Ainda sobre a lente de docente, preciso explicar que o exercício da docência na escola na qual realizei minha pesquisa influenciou positivamente minha relação com os/as

participantes da pesquisa. Heath e Street (2008) explicam que pode ser extremamente difícil para o(a) etnógrafo(a) estar em um campo conhecido. Entendo que a dificuldade em realizar a pesquisa na escola onde trabalhei por seis anos como docente estava ligada à redefinição do meu lugar no campo de pesquisa; o lugar de pesquisadora é diferente do lugar de professora. Minha participação como educadora era muito ativa e os estudantes que não estavam participando diretamente da pesquisa continuaram a procurar minha ajuda para resolver algumas questões com a gestão. Eu escutava os estudantes e dizia a eles que estava ali realizando um trabalho de pesquisa, e explicava em detalhe meu interesse. Depois de aproximadamente um mês de observações iniciais, os estudantes já tinham entendido. Não é meu objetivo aqui assumir uma postura neutra, como já observei anteriormente. Ainda assim, considero que foi preciso muita reflexividade para que eu entendesse meu papel de pesquisadora na comunidade que eu tanto conhecia.

Ao passo que senti dificuldade durante a pesquisa em ressignificar meu lugar, tive o privilégio de ter acesso a informações importantes sobre o cotidiano escolar, em razão da minha relação com a comunidade escolar. Por conhecer muitas pessoas do campo, fui incluída nos grupos de WhatsApp de professores e estudantes, o que possibilitou um olhar expandido para o campo de pesquisa.

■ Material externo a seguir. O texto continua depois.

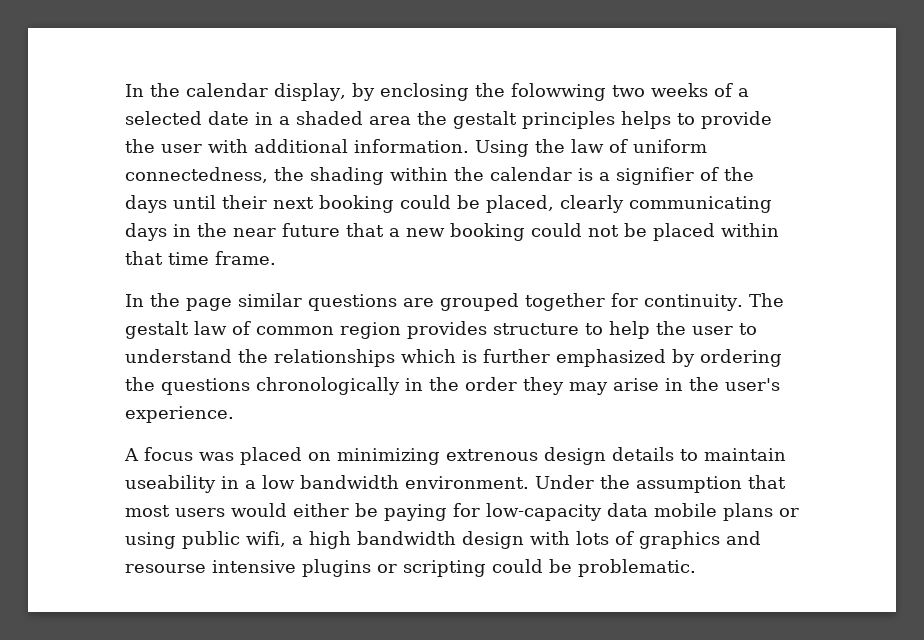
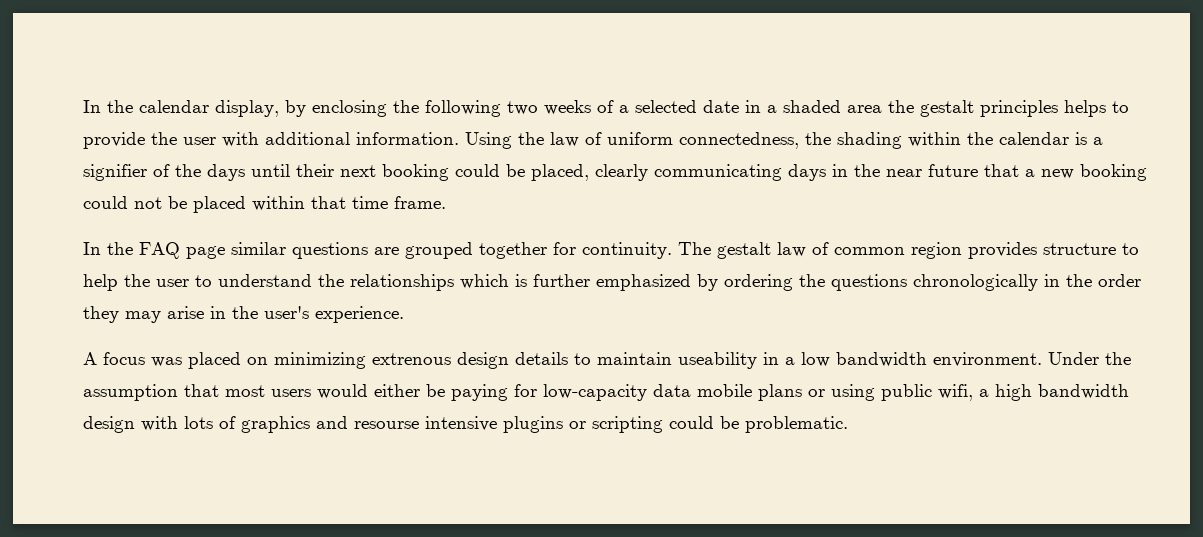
- In the calendar display, by enclosing the folowwing two weeks of a selected date in a shaded area the gestalt principles helps to provide the user with additional information.
+ In the calendar display, by enclosing the following two weeks of a selected date in a shaded area the gestalt principles helps to provide the user with additional information.
- In the page similar questions are grouped together for continuity.
+ In the FAQ page similar questions are grouped together for continuity.

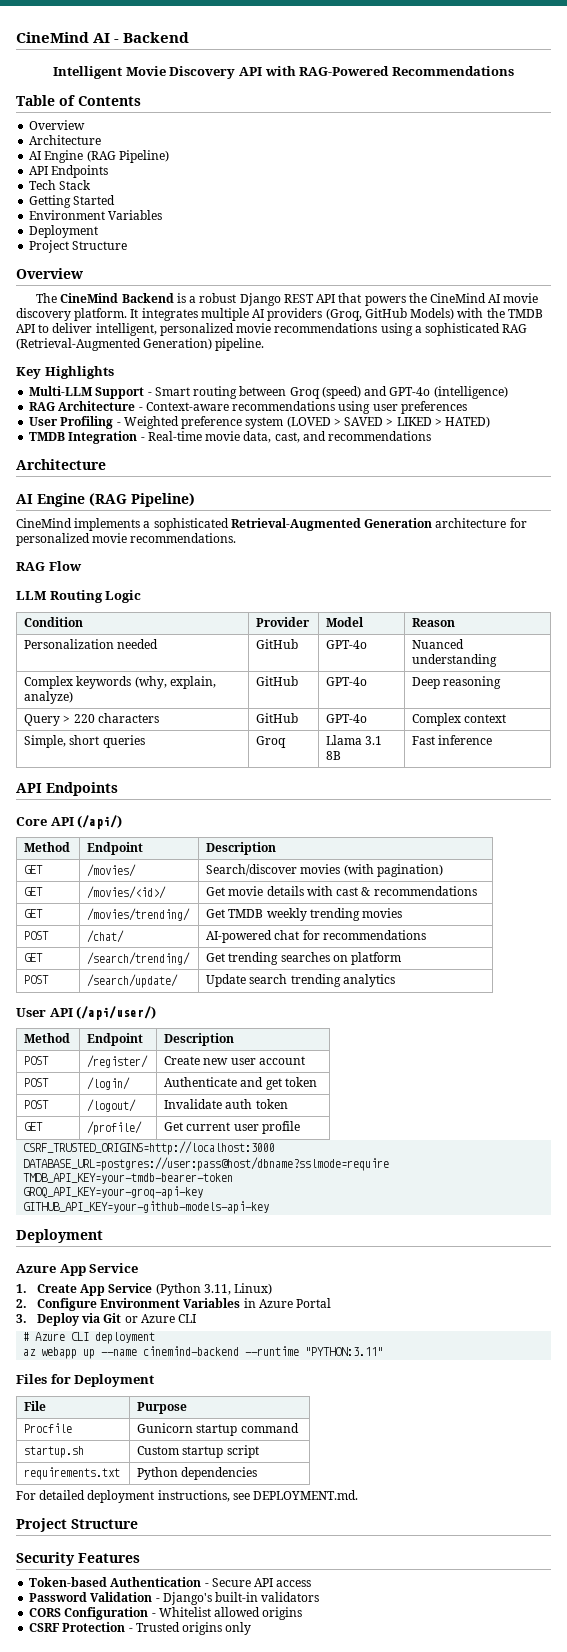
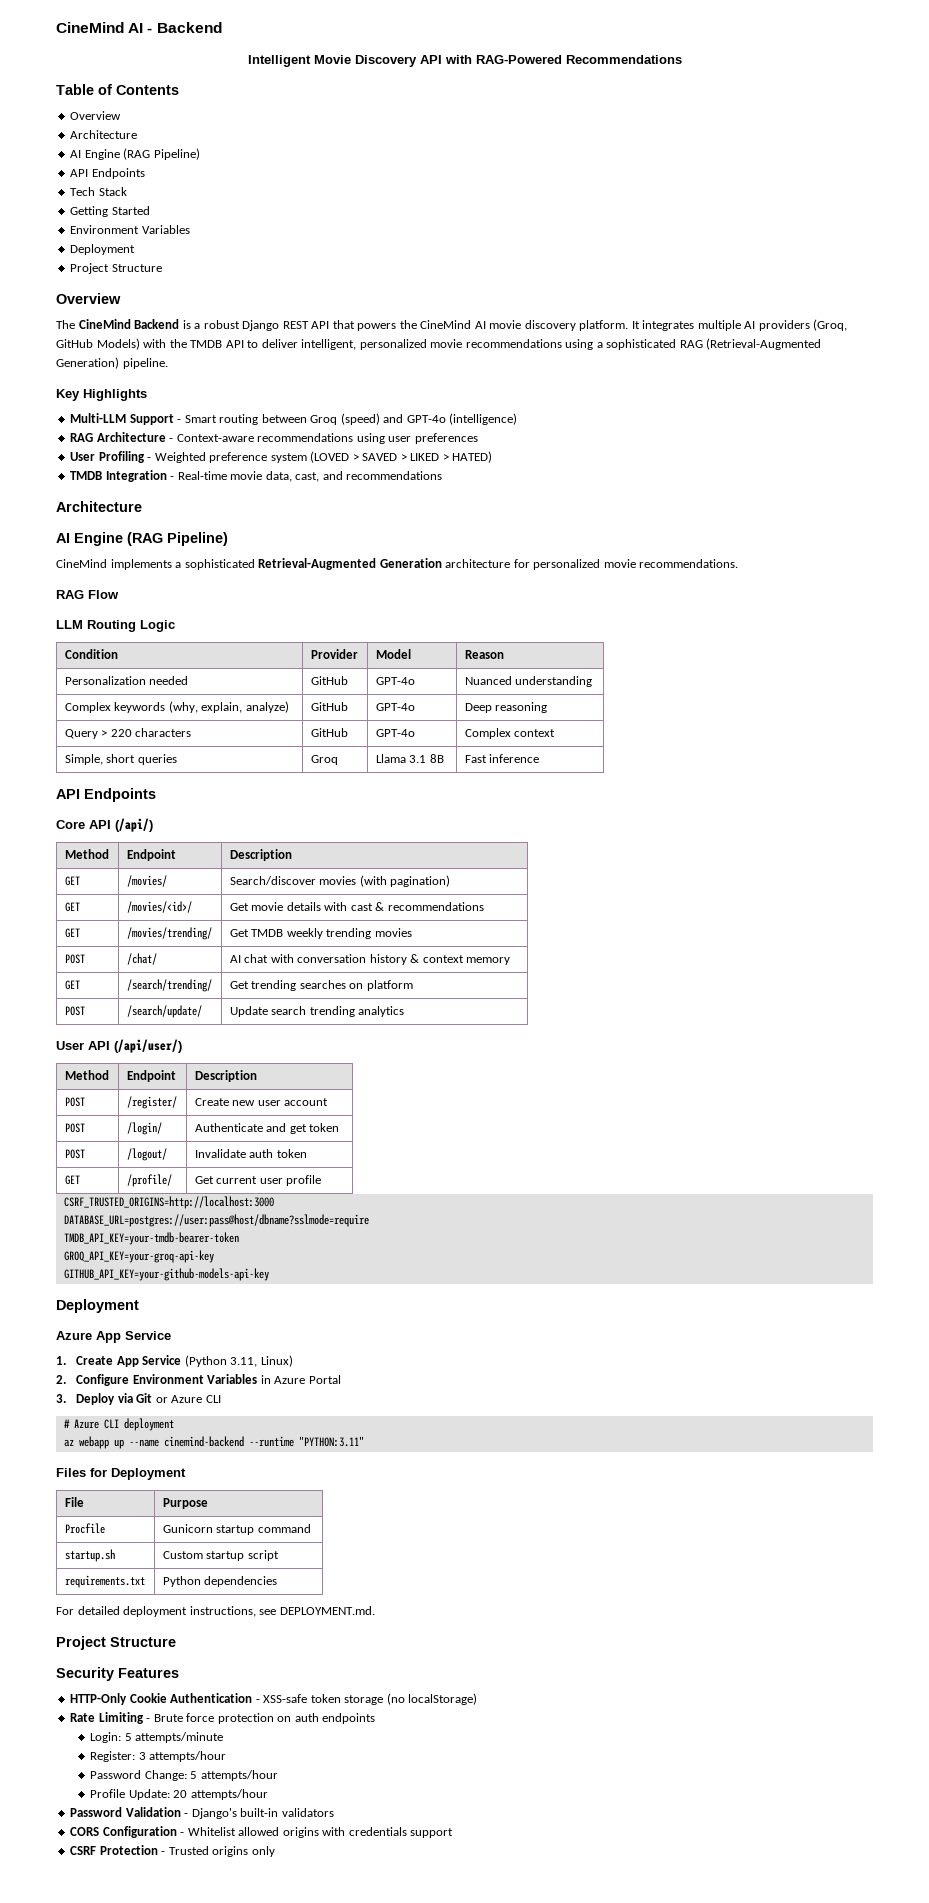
- POST | /chat/ | AI-powered chat for recommendations
+ POST | /chat/ | AI chat with conversation history & context memory
- Token-based Authentication - Secure API access
+ HTTP-Only Cookie Authentication - XSS-safe token storage (no localStorage)
+ Rate Limiting - Brute force protection on auth endpoints
+ Login: 5 attempts/minute
+ Register: 3 attempts/hour
+ Password Change: 5 attempts/hour
+ Profile Update: 20 attempts/hour
- CORS Configuration - Whitelist allowed origins
+ CORS Configuration - Whitelist allowed origins with credentials support

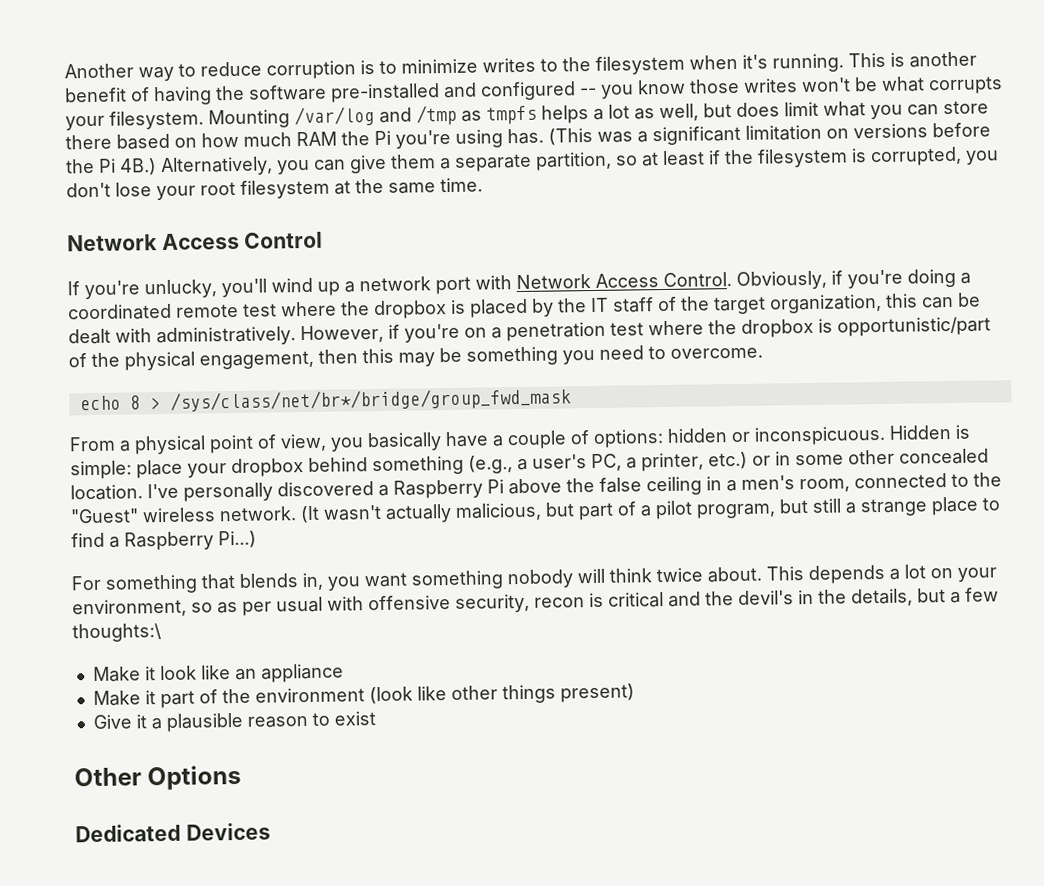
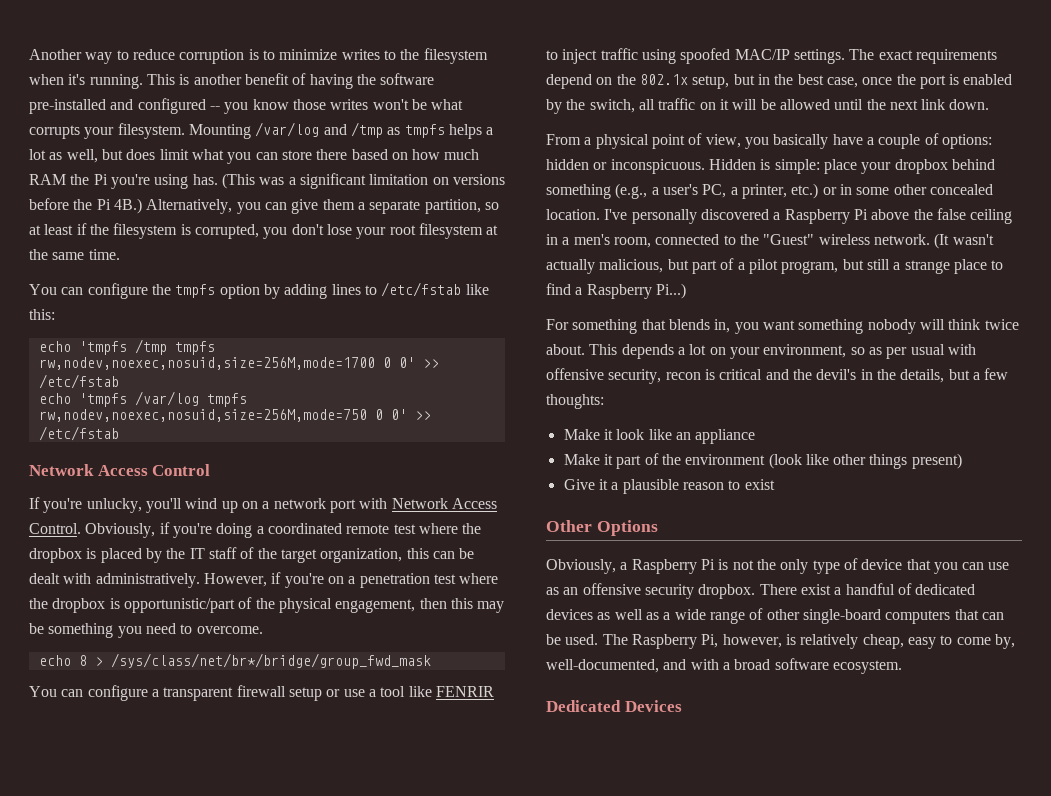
+ You can configure the tmpfs option by adding lines to /etc/fstab like this:
+ echo 'tmpfs /tmp tmpfs rw,nodev,noexec,nosuid,size=256M,mode=1700 0 0' >> /etc/fstab
+ echo 'tmpfs /var/log tmpfs rw,nodev,noexec,nosuid,size=256M,mode=750 0 0' >> /etc/fstab
- If you're unlucky, you'll wind up a network port with Network Access Control.
+ If you're unlucky, you'll wind up on a network port with Network Access Control.
+ You can configure a transparent firewall setup or use a tool like FENRIR to inject traffic using spoofed MAC/IP settings. The exact requirements depend on the 802.1x setup, but in the best case, once the port is enabled by the switch, all traffic on it will be allowed until the next link down.
- This depends a lot on your environment, so as per usual with offensive security, recon is critical and the devil's in the details, but a few thoughts:\
+ This depends a lot on your environment, so as per usual with offensive security, recon is critical and the devil's in the details, but a few thoughts:
+ Obviously, a Raspberry Pi is not the only type of device that you can use as an offensive security dropbox. There exist a handful of dedicated devices as well as a wide range of other single-board computers that can be used. The Raspberry Pi, however, is relatively cheap, easy to come by, well-documented, and with a broad software ecosystem.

Sei que as consequências da segregação e da discriminação sofridas pelas pessoas com deficiência no decorrer da história do nosso País (Capítulo 1) ainda podem ser observadas no campo de pesquisa. O silenciamento das famílias, em razão do isolamento social e das diversas maneiras de discriminação sofridas, ainda que como maneira de proteção, marca uma posição de subalternidade, tanto das pessoas com deficiência quanto dos seus familiares. Diante desse contexto, entendo que meu lugar de pesquisadora da universidade é um fator de distanciamento em relação às famílias, já que dividir sua história em razão de um estudo não parece atrair as pessoas.

O lugar conferido aos(às) pesquisadores(as) no decorrer da história estabeleceu representações sobre o conhecimento do(a) pesquisador(a) como autoridade em razão do seu conhecimento acadêmico. Em alguma medida, esse conhecimento, destacado da realidade social, afasta ainda mais os/as participantes da pesquisa. Desse modo, defendo que o compartilhamento da minha trajetória de vida com os/as participantes da pesquisa, bem como nesta dissertação, seja entendido como exercício de reflexividade. Portanto, assim como afirma Berger (2001, p.513) “não significa que eu não sou uma cientista social e não vejo as coisas através das lentes do meu treinamento científico social. Essa lente faz parte de quem eu sou, e essa é a lente que me permite analisar e tirar conclusões sobre meu trabalho de campo.”

Entendo, portanto, que minha interpretação do campo de pesquisa é atravessada pelas lentes que adquiri no decorrer da minha trajetória e que essas lentes também fazem parte de quem sou como pesquisadora. Assim, considero a autoetnografia defendida por Berger (2001) como uma maneira de contestar o histórico colonialista do nosso País e, porque não dizer, a forma de fazer pesquisa. Desse modo, com o objetivo de contestar essa relação desigual, tive muitas conversas informais, antes mesmo de construir o projeto. Nesse momento, dividi com os/as participantes da minha pesquisa a minha história de irmã, filha e docente a fim de que entendessem o meu propósito de estudo e de que se sentissem participantes desse momento de pesquisa e não apenas sujeitos.

Esta etnografia, portanto, teve três momentos de maior relevância: inicia-se desde a minha infância, com o convívio com meus irmãos e com a minha mãe; continua no meu processo de formação e atuação docente; e, por fim, materializa-se em pesquisa acadêmica e resulta na presente dissertação.